The total cost is basically at most $n$. This allows
us to have a small number of quite tight (that is, $\beta_j$ small)
discrepency conditions.
\section{Floating Colors}
During the algorithm there for each vertex $1\leq i\leq n$ there will
be a value $x_i\in [-1,+1]$ which will move around.
Initially all
$x_i=0$ (though the method works for any initial $x_i$) and at the
end all $x_i\in \{-1,+1\}$. We call $i$ {\em floating} if
\[ |x_i| < 1 - \lg^{-1}n \]
Otherwise we call it {\em frozen}, and we call it {\em final} when
$x_i\in \{-1,+1\}$. We {\em never} have $|x_i| > 1$. Once $x_i$
is fixed it does not move until the very end, when we have the
(relatively easy) {\tt Final Roundoff} to the final values.
Suppose that during some period of the algorithm the values move
from $x_i$ to some $x_i'$. We let
\[ \Delta(S_j) = \sum_{i\in S_j} x_i'-x_i \]

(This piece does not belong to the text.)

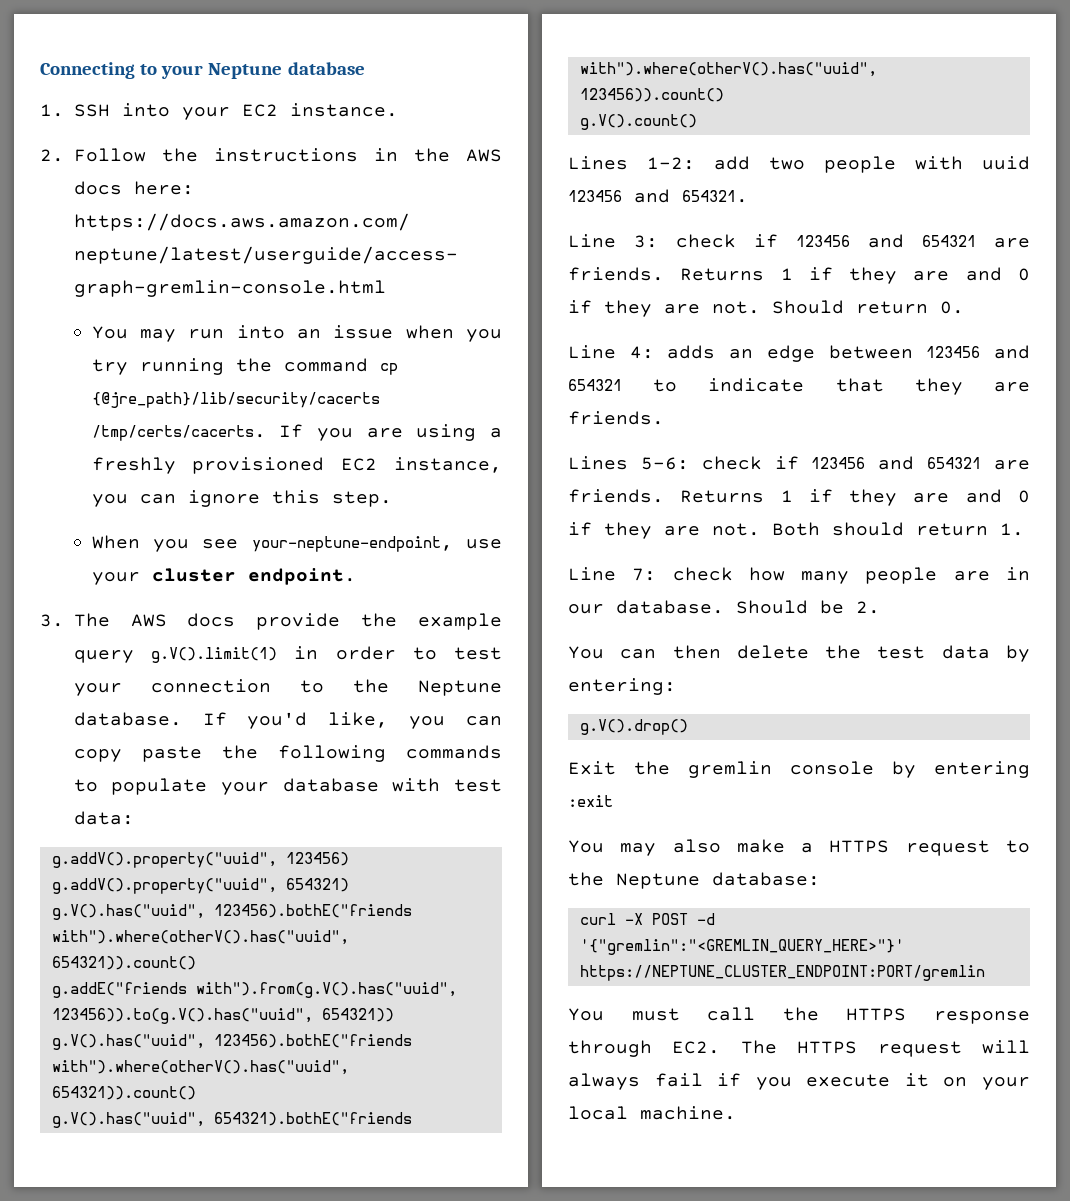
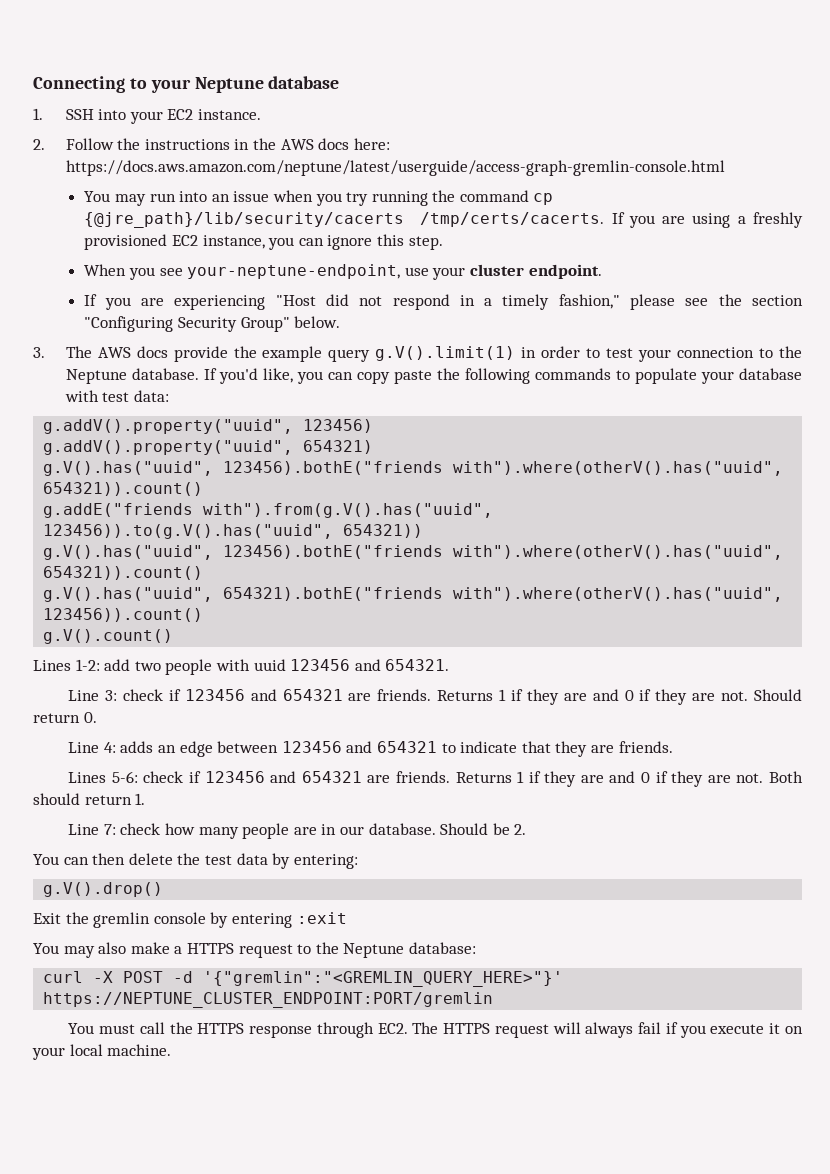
(356, 576) none -> [84,294,804,310] [84,316,341,332] // If you are experiencing "Host did not respond in a timely fashion," please see the section "Configuring Security Group" below.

denote the change in $\chi(S_j)$ during that period.
The algorithm splits into {\tt Phases}. We will number
them Phase $t$ for $t=0,1,\ldots$.
Phase $t$
will begin with $x_1,\ldots,x_n$ with at most $n2^{-t}$
floating. It will end with $x_1',\ldots,x_n'$ with at most
$n2^{-t-1}$ floating. (If it happens to start with fewer
than $n2^{-t-1}$ floating it does nothing.) Phase $0$ will have
\beq \label{phase0}
|\Delta(S_j)| \leq K\sqrt{n}, 1\leq j\leq n \eeq
and Phase $t\geq 1$ will have
\beq\label{phaset} |\Delta(S_j)| \leq K\sqrt{t}\sqrt{n2^{-t}}, 1\leq j\leq n \eeq
We'll end when the number of floating variables goes below $n\ln^{-1}n$,
and then do the Final Roundup.
I'll emphasize Phase $0$ here and make a few remarks about the
general case.
\section{The Easy Final Roundup}
{\em Suppose} that the phases have worked. From (\ref{phase0},\ref{phaset})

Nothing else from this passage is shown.